Below are records; count how many of their lines contain the word "surrounding" and give the number alone.
⟨
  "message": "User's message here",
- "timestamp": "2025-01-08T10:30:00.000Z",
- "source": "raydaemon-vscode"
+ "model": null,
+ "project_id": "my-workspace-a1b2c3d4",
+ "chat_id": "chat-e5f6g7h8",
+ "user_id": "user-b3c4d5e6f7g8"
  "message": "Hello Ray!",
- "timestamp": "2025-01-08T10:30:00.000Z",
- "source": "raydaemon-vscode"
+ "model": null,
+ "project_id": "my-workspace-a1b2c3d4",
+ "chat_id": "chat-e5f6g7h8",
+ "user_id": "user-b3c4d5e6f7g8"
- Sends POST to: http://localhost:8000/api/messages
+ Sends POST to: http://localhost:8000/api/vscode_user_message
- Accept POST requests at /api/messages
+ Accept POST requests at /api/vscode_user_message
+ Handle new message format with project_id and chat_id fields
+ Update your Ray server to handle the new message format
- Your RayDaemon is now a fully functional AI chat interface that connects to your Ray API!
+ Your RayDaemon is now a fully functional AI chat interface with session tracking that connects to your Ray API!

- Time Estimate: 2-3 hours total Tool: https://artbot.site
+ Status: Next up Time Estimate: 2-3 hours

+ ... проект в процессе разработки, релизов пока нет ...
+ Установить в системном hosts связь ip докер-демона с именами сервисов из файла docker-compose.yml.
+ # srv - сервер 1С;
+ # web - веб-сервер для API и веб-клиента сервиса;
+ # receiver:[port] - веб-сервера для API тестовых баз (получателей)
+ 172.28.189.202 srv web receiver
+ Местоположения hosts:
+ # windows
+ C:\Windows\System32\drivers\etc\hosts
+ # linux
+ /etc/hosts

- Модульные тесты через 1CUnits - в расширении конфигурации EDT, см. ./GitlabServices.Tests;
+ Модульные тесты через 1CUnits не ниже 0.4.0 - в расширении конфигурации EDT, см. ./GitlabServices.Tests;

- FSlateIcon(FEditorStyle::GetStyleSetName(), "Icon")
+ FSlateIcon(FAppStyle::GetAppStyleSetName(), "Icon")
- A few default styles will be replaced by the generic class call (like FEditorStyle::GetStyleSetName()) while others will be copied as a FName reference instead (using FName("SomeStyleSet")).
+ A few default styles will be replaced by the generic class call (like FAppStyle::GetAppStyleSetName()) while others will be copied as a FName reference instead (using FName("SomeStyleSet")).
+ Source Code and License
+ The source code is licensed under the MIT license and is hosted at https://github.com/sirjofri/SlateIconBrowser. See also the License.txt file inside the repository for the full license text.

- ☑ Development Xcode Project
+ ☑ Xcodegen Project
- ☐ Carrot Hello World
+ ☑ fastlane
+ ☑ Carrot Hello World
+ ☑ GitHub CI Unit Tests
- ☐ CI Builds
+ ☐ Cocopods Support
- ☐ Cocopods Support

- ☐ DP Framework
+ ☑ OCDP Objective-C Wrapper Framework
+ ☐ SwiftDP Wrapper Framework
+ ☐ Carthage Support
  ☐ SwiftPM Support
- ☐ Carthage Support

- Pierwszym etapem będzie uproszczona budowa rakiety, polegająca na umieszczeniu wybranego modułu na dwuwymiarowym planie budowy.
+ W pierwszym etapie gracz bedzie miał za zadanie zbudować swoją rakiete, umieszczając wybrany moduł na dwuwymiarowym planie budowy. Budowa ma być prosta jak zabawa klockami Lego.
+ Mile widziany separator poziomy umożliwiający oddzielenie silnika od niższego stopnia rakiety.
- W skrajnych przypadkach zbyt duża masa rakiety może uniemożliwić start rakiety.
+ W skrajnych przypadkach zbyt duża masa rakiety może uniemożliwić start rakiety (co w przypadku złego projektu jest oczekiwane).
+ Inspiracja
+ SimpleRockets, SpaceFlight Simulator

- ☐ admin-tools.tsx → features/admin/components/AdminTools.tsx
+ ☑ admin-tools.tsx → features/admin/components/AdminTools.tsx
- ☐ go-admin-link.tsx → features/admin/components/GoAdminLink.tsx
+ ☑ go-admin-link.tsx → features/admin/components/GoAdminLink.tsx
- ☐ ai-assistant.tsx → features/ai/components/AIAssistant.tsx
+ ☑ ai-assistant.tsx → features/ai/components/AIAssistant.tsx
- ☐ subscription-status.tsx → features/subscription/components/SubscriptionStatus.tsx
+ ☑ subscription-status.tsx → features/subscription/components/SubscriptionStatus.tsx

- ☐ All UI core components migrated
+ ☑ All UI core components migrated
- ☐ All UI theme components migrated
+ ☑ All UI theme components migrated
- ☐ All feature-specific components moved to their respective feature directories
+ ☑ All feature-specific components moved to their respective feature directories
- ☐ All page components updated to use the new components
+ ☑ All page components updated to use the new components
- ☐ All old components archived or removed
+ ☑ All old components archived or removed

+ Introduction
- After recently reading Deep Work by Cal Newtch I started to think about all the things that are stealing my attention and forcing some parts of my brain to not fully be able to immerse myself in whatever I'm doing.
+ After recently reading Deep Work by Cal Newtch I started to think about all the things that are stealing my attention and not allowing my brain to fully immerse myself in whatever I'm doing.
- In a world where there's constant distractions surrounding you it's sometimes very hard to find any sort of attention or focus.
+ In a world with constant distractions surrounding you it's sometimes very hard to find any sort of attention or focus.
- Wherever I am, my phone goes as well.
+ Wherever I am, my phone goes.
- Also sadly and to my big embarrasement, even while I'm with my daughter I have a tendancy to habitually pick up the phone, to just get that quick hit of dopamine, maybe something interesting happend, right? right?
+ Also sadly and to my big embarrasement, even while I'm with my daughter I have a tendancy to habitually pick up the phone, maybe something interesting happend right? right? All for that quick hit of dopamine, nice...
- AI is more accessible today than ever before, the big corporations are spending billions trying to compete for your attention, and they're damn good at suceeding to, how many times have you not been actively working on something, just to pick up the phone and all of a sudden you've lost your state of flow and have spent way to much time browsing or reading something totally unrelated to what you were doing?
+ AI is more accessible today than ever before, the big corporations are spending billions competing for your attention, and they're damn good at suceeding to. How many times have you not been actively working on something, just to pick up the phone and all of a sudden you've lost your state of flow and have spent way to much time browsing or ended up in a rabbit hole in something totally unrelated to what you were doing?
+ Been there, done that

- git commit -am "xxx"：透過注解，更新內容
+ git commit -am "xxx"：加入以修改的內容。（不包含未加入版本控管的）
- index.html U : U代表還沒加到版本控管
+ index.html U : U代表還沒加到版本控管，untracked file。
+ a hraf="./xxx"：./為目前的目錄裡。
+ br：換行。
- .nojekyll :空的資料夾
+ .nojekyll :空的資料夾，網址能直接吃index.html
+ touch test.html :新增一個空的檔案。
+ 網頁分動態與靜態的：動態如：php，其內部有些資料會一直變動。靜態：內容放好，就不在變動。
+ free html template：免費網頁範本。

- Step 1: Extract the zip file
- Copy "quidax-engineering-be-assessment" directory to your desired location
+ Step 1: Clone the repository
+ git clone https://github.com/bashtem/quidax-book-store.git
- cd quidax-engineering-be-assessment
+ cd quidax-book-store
⟩
◆ Exercise result ◆
2